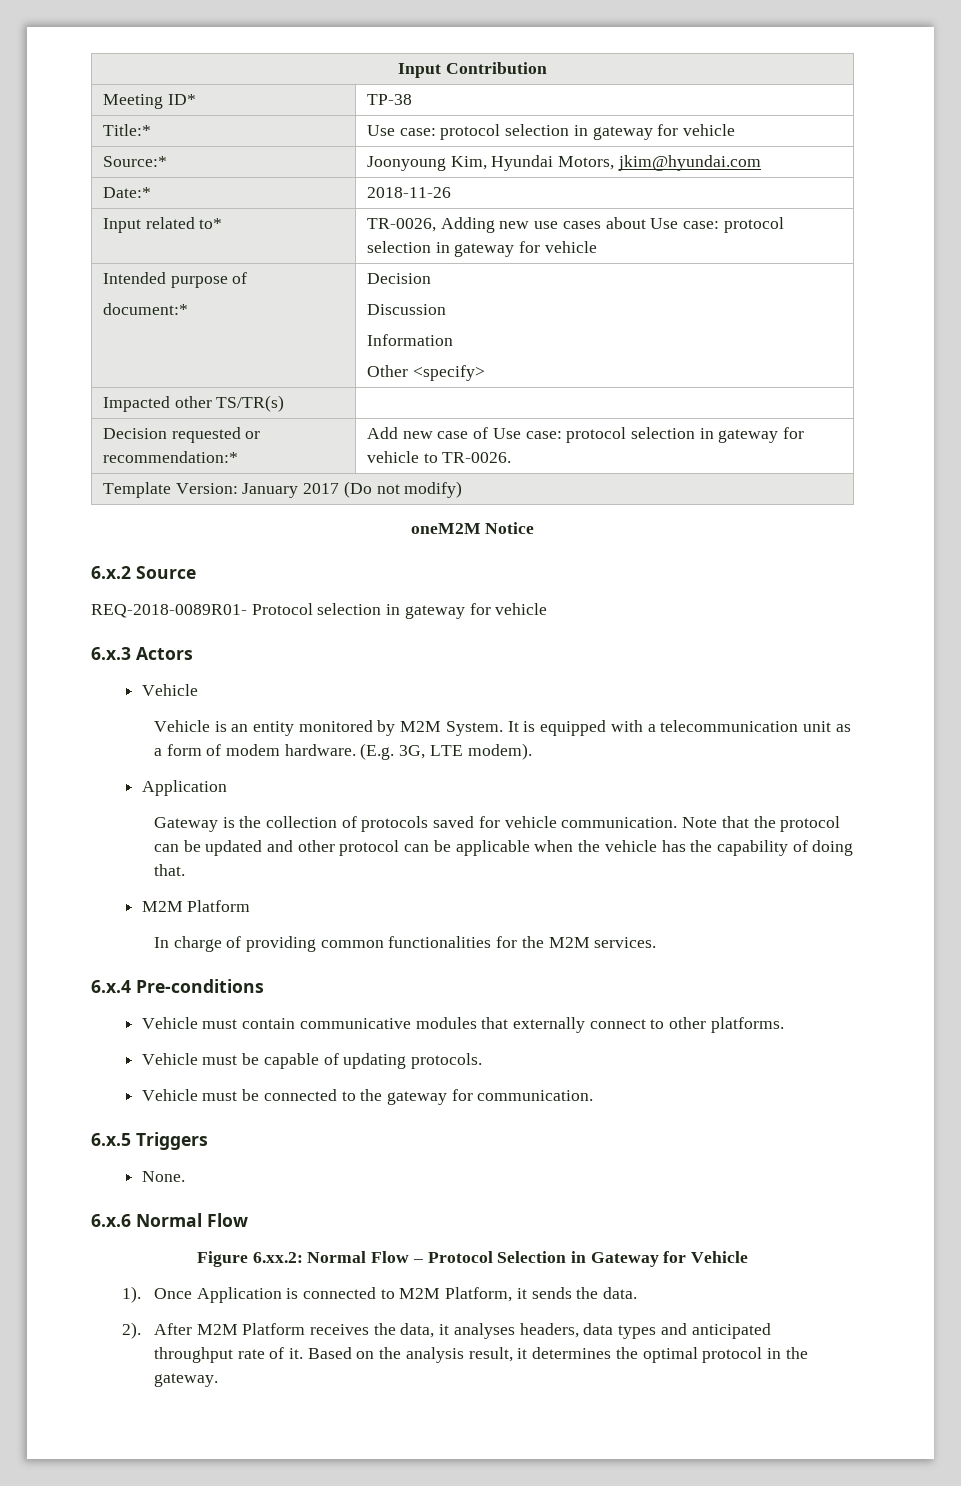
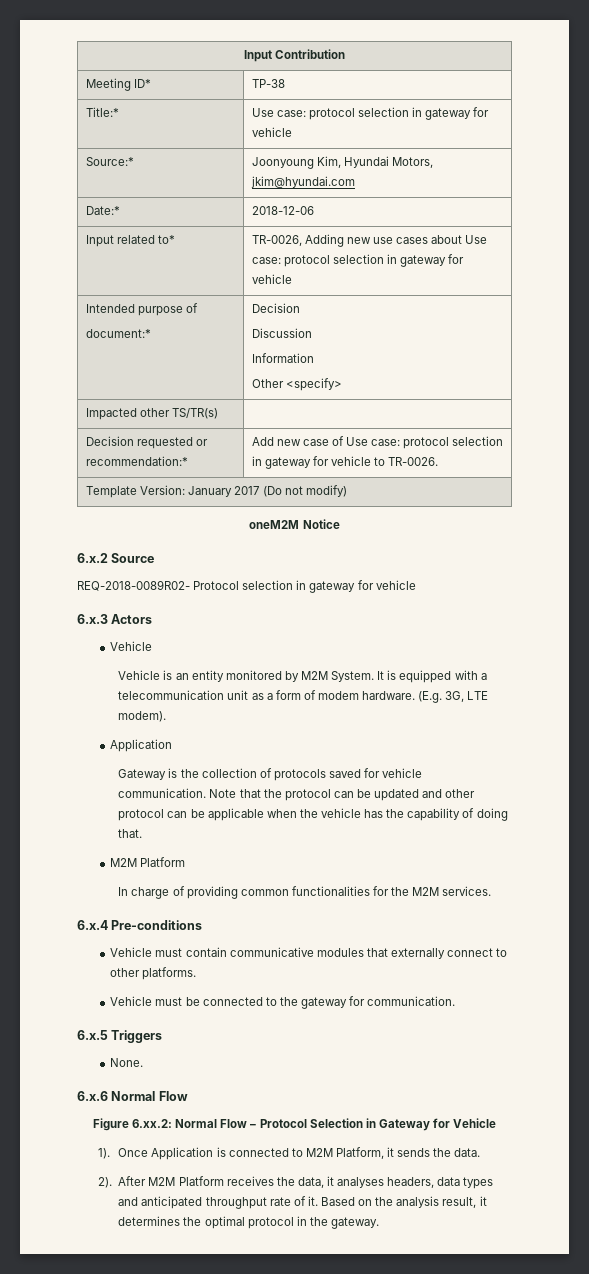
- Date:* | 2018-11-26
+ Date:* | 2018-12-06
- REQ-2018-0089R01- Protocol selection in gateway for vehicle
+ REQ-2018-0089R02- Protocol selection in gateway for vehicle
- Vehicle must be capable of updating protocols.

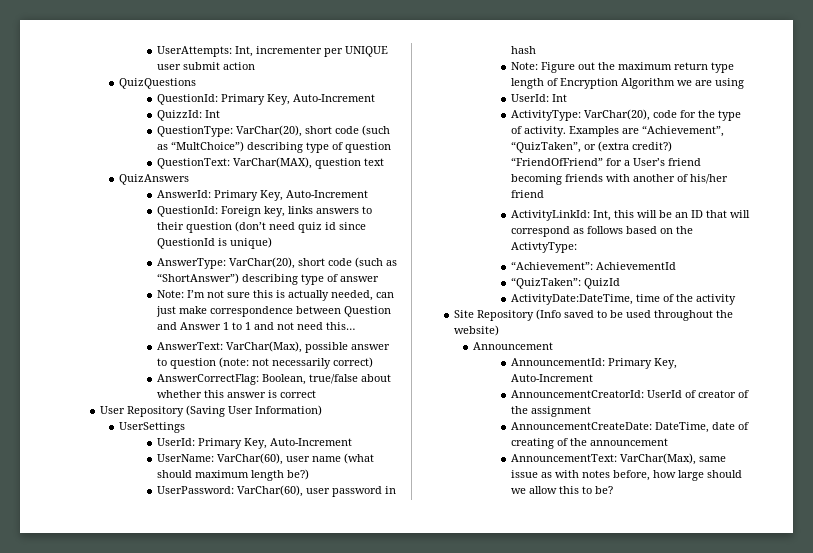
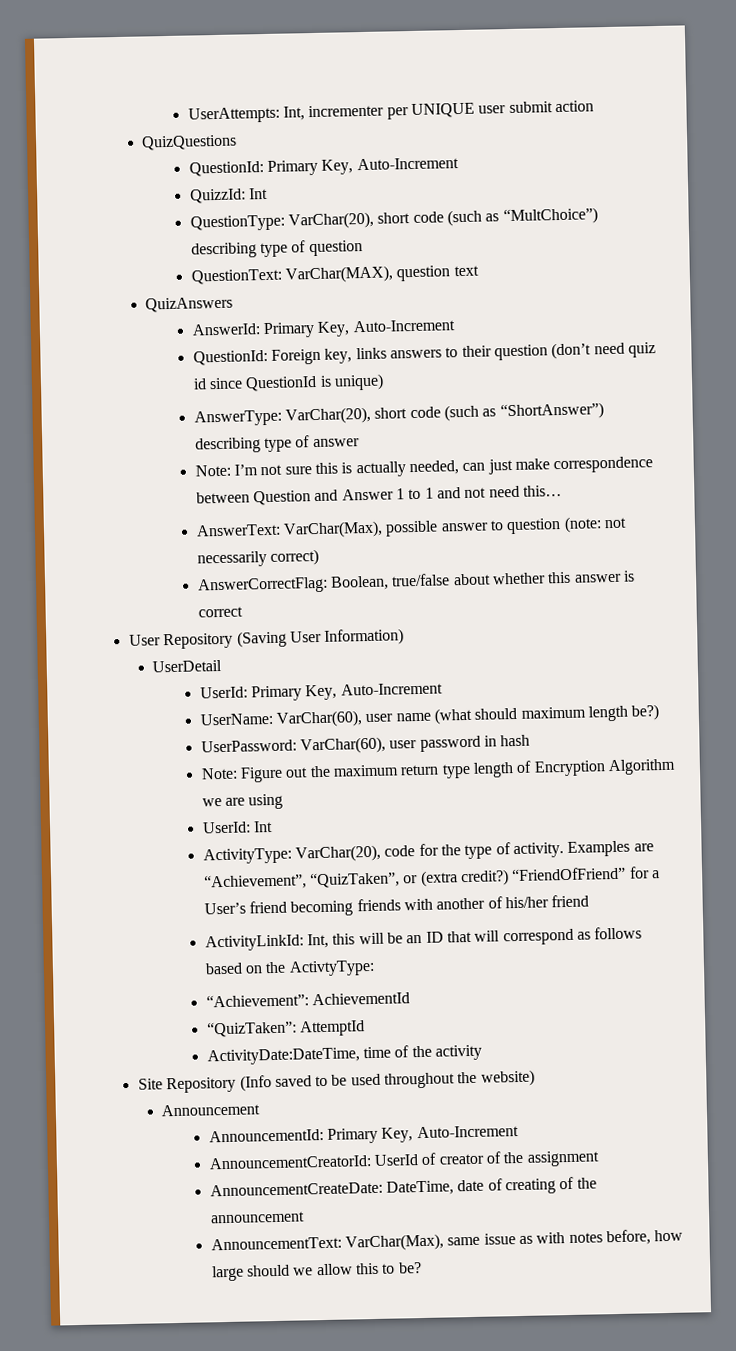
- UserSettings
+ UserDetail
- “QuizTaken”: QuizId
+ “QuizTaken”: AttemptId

Work to complete: What is needed is the data above, retyped exactly, with every picture left out.

Answer space:
- Date:* | 2018-11-26
+ Date:* | 2018-12-06
- REQ-2018-0089R01- Protocol selection in gateway for vehicle
+ REQ-2018-0089R02- Protocol selection in gateway for vehicle
- Vehicle must be capable of updating protocols.

- UserSettings
+ UserDetail
- “QuizTaken”: QuizId
+ “QuizTaken”: AttemptId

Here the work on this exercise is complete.